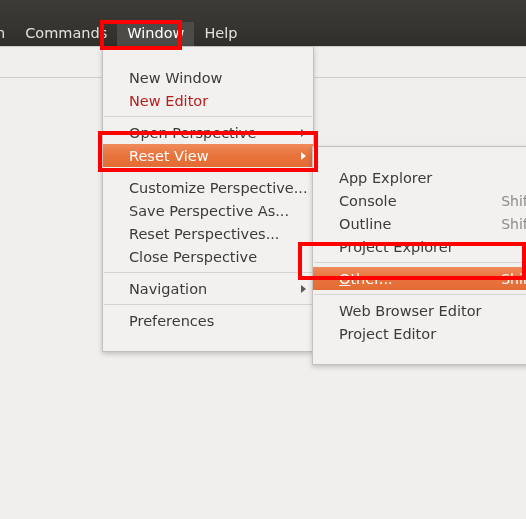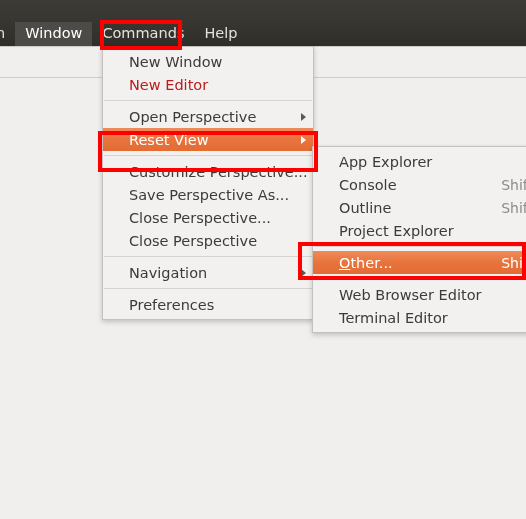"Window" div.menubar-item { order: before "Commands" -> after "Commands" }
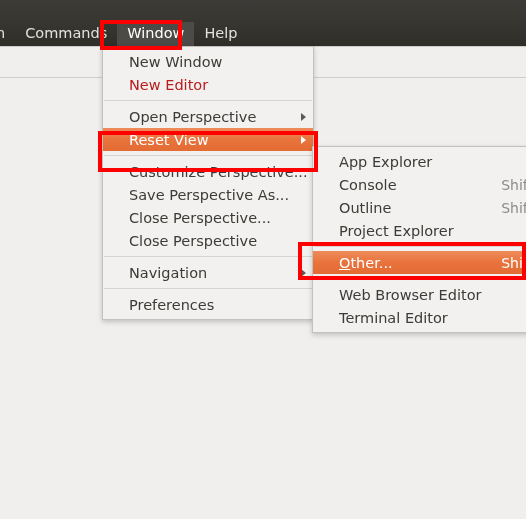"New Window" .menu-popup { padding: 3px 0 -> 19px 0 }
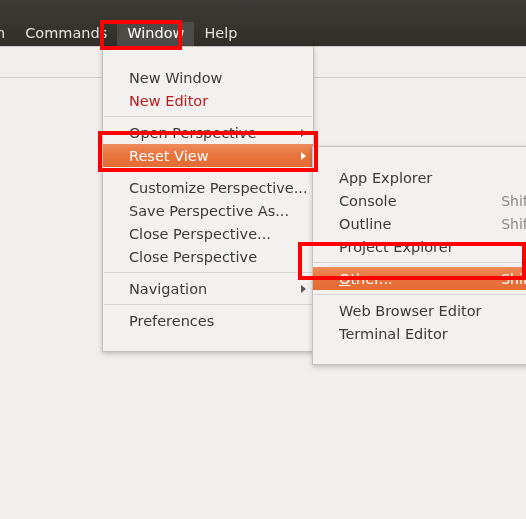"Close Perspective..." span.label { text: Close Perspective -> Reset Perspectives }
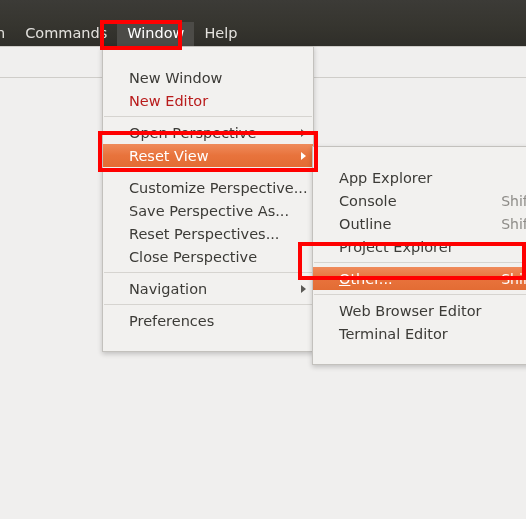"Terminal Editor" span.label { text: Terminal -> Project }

--

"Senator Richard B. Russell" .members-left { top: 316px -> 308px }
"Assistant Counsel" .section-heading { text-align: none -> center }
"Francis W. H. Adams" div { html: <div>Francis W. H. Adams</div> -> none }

Brief: Which lines above hold the string "none"? Copy each of them.

Result for this task:
"Assistant Counsel" .section-heading { text-align: none -> center }
"Francis W. H. Adams" div { html: <div>Francis W. H. Adams</div> -> none }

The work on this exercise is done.